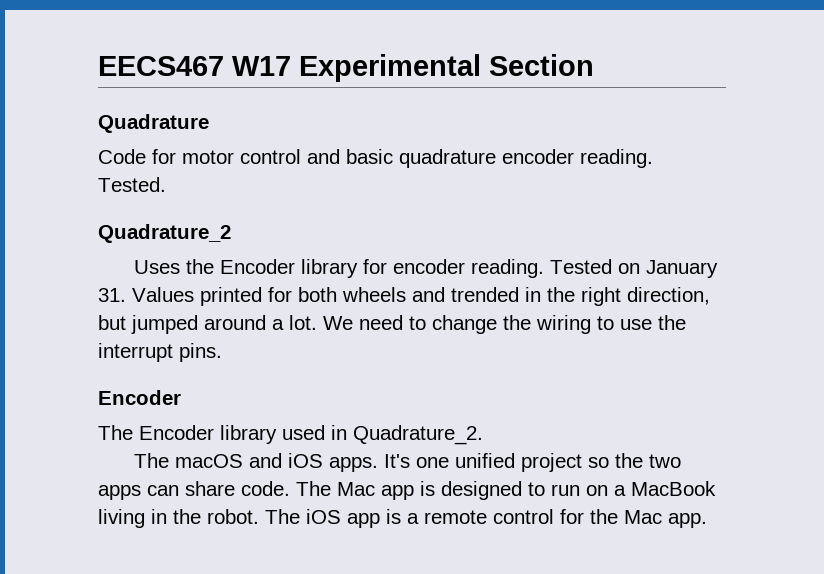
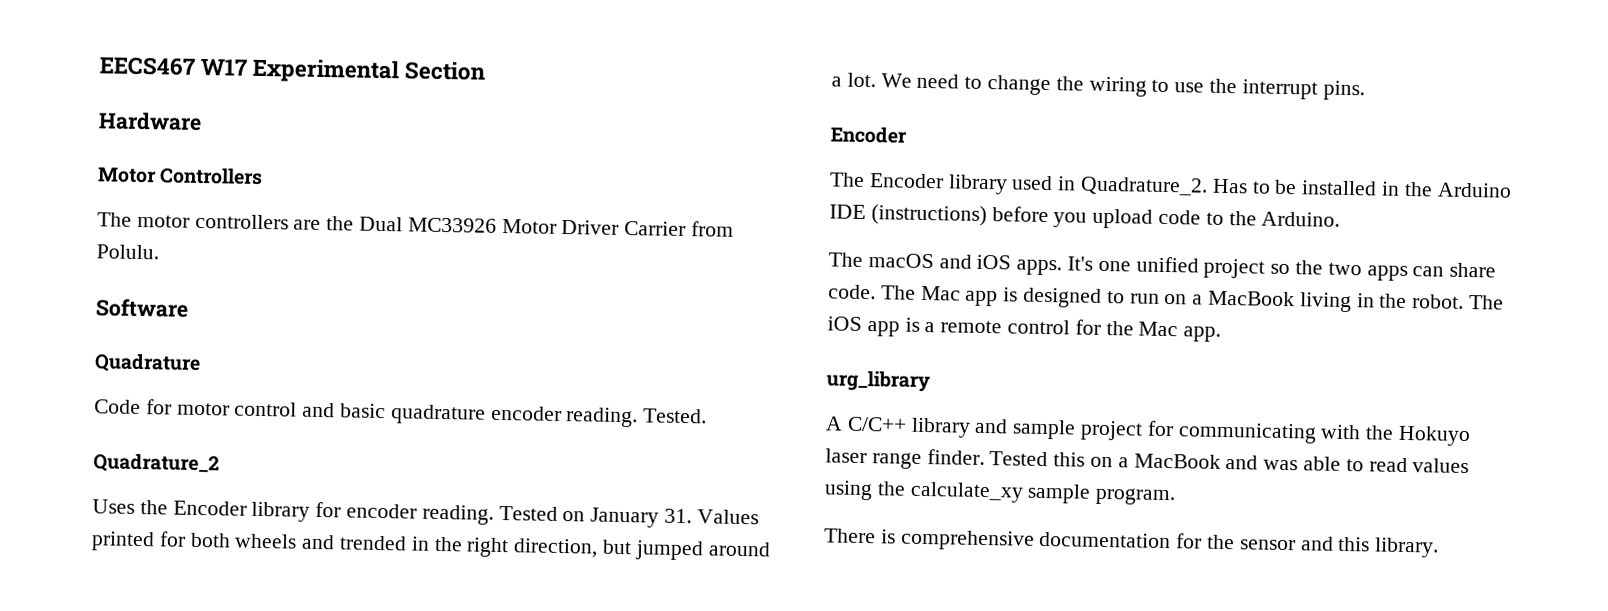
(594, 65) none -> [98,111,202,131] [97,167,264,186] [97,212,735,237] [96,244,159,260] [95,298,189,318] // Hardware // Motor Controllers // The motor controllers are the Dual MC33926 Motor Driver Carrier from Polulu. // Software
(483, 435) none -> [1211,178,1512,198] [829,204,1341,229] Has to be installed in the Arduino IDE (instructions) before you upload code to the Arduino.
(707, 520) none -> [826,370,931,393] [825,416,1472,447] [825,448,1470,474] [824,480,1177,506] [824,528,1440,558] // urg_library // A C/C++ library and sample project for communicating with the Hokuyo laser range finder. Tested this on a MacBook and was able to read values using the calculate_xy sample program. // There is comprehensive documentation for the sensor and this library.

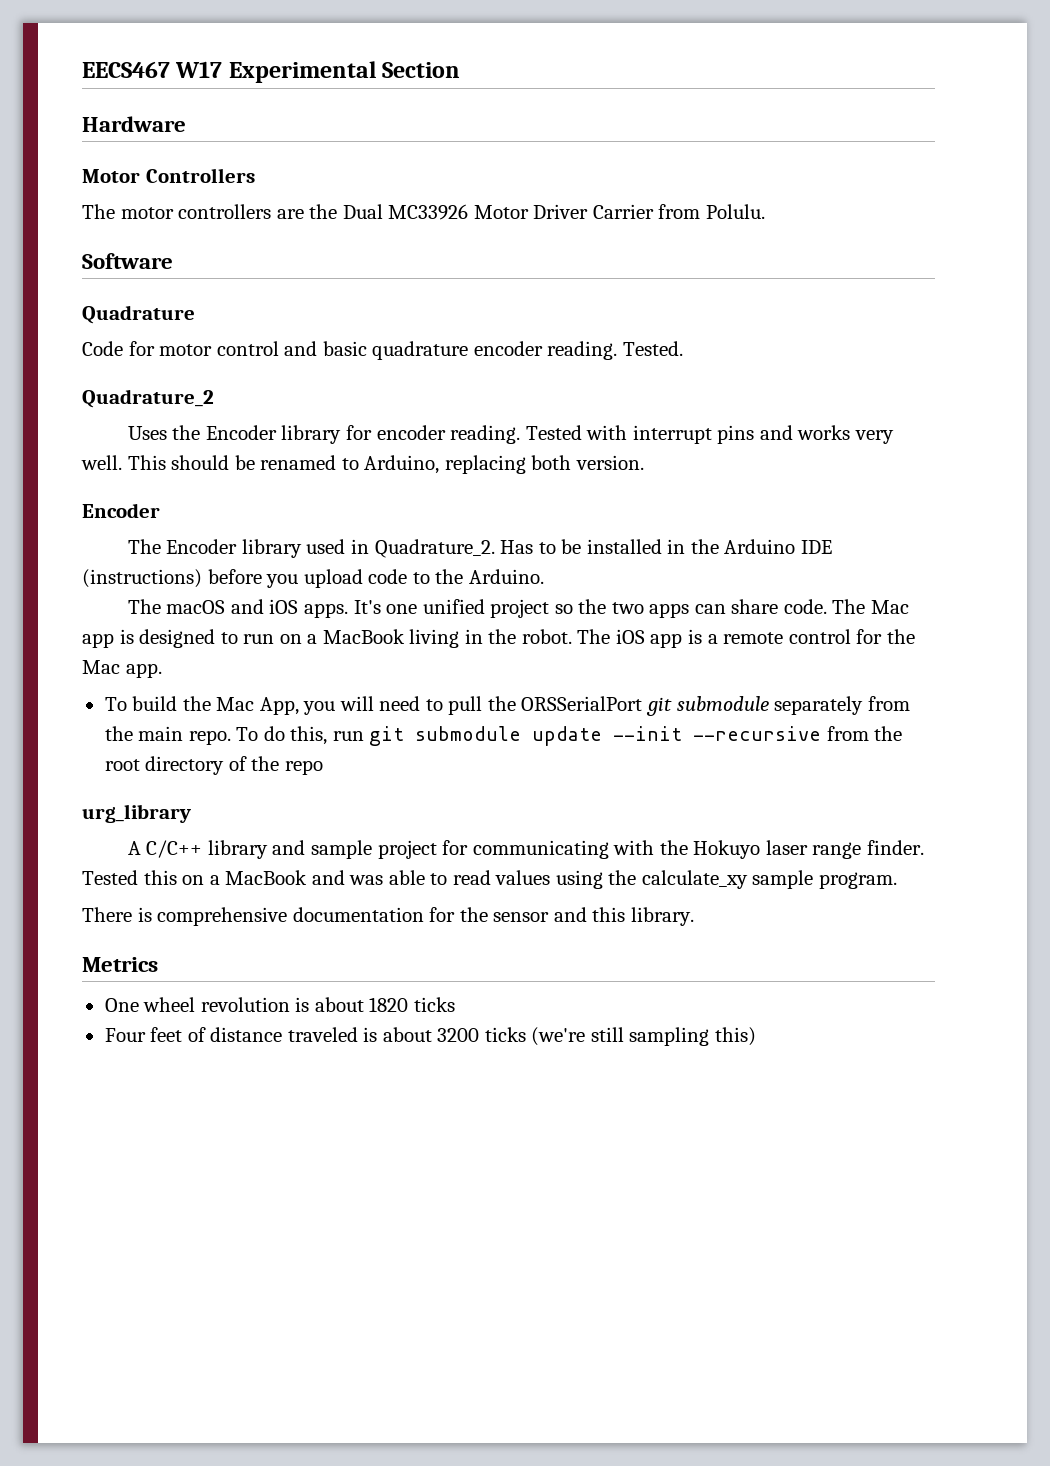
[562,507,759,528] [91,531,771,561] [831,72,1365,101] on January 31. Values printed for both wheels and trended in the right direction, but jumped around a lot. We need to change the wiring to use the interrupt pins. -> [586,425,894,444] [81,455,644,474] with interrupt pins and works very well. This should be renamed to Arduino, replacing both version.
(1222, 334) none -> [104,696,910,716] [104,726,903,746] [104,756,323,775] // To build the Mac App, you will need to pull the ORSSerialPort git submodule separately from the main repo. To do this, run git submodule update --init --recursive from the root directory of the repo
(1440, 547) none -> [82,957,158,972] [104,997,455,1012] [104,1027,756,1046] // Metrics // One wheel revolution is about 1820 ticks // Four feet of distance traveled is about 3200 ticks (we're still sampling this)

..............................

| ASSIGNMENT |
Return every line shown above without changing a word, and skip the pictures.

| EXERCISE ANSWER |
(594, 65) none -> [98,111,202,131] [97,167,264,186] [97,212,735,237] [96,244,159,260] [95,298,189,318] // Hardware // Motor Controllers // The motor controllers are the Dual MC33926 Motor Driver Carrier from Polulu. // Software
(483, 435) none -> [1211,178,1512,198] [829,204,1341,229] Has to be installed in the Arduino IDE (instructions) before you upload code to the Arduino.
(707, 520) none -> [826,370,931,393] [825,416,1472,447] [825,448,1470,474] [824,480,1177,506] [824,528,1440,558] // urg_library // A C/C++ library and sample project for communicating with the Hokuyo laser range finder. Tested this on a MacBook and was able to read values using the calculate_xy sample program. // There is comprehensive documentation for the sensor and this library.

[562,507,759,528] [91,531,771,561] [831,72,1365,101] on January 31. Values printed for both wheels and trended in the right direction, but jumped around a lot. We need to change the wiring to use the interrupt pins. -> [586,425,894,444] [81,455,644,474] with interrupt pins and works very well. This should be renamed to Arduino, replacing both version.
(1222, 334) none -> [104,696,910,716] [104,726,903,746] [104,756,323,775] // To build the Mac App, you will need to pull the ORSSerialPort git submodule separately from the main repo. To do this, run git submodule update --init --recursive from the root directory of the repo
(1440, 547) none -> [82,957,158,972] [104,997,455,1012] [104,1027,756,1046] // Metrics // One wheel revolution is about 1820 ticks // Four feet of distance traveled is about 3200 ticks (we're still sampling this)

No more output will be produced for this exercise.